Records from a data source
════════════════
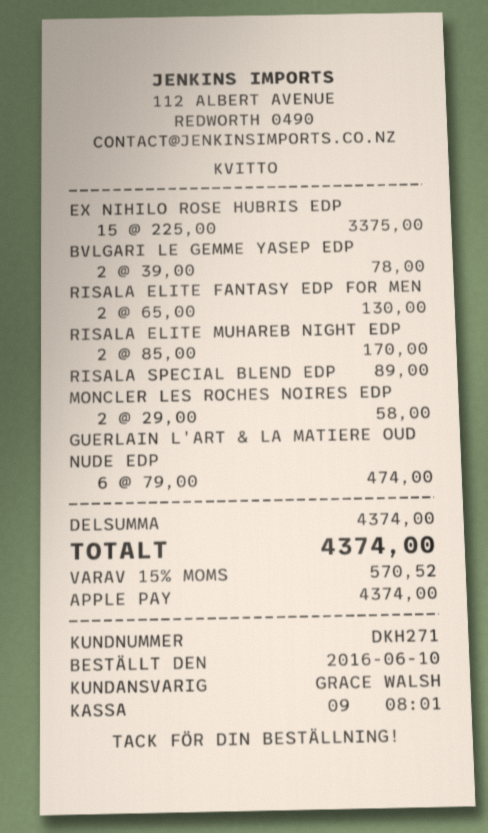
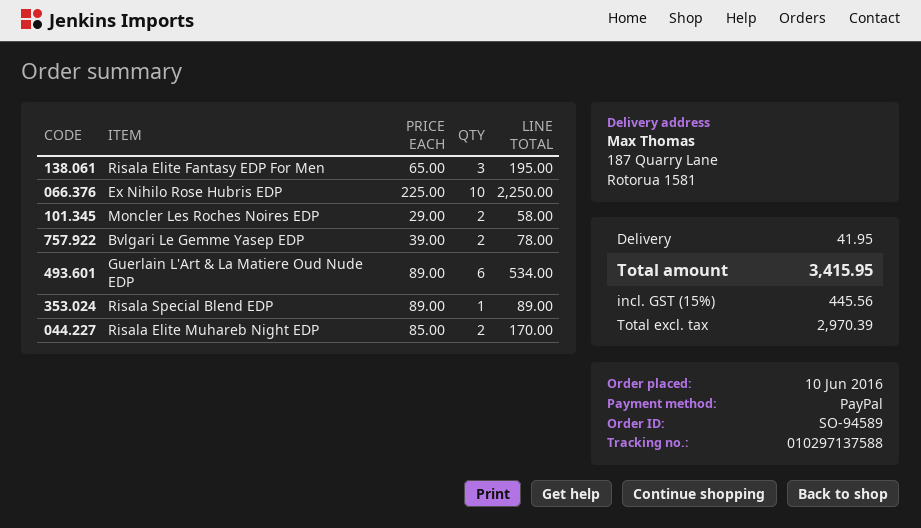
payment method: Apple Pay -> PayPal
EX NIHILO ROSE HUBRIS EDP: 15 x 225.00 = 3375.00 -> 10 x 225.00 = 2250.00
RISALA ELITE FANTASY EDP FOR MEN: 2 x 65.00 = 130.00 -> 3 x 65.00 = 195.00
GUERLAIN L'ART & LA MATIERE OUD NUDE EDP: 6 x 79.00 = 474.00 -> 6 x 89.00 = 534.00
shipping: none -> 41.95
tax: 15% = 570.52 -> 15% = 445.56
total: 4374.00 -> 3415.95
════════════════
* AIM OF THE EXERCISE
A word-for-word copy of all the data, without pictures, is the expected output.

* REPLY
payment method: Apple Pay -> PayPal
EX NIHILO ROSE HUBRIS EDP: 15 x 225.00 = 3375.00 -> 10 x 225.00 = 2250.00
RISALA ELITE FANTASY EDP FOR MEN: 2 x 65.00 = 130.00 -> 3 x 65.00 = 195.00
GUERLAIN L'ART & LA MATIERE OUD NUDE EDP: 6 x 79.00 = 474.00 -> 6 x 89.00 = 534.00
shipping: none -> 41.95
tax: 15% = 570.52 -> 15% = 445.56
total: 4374.00 -> 3415.95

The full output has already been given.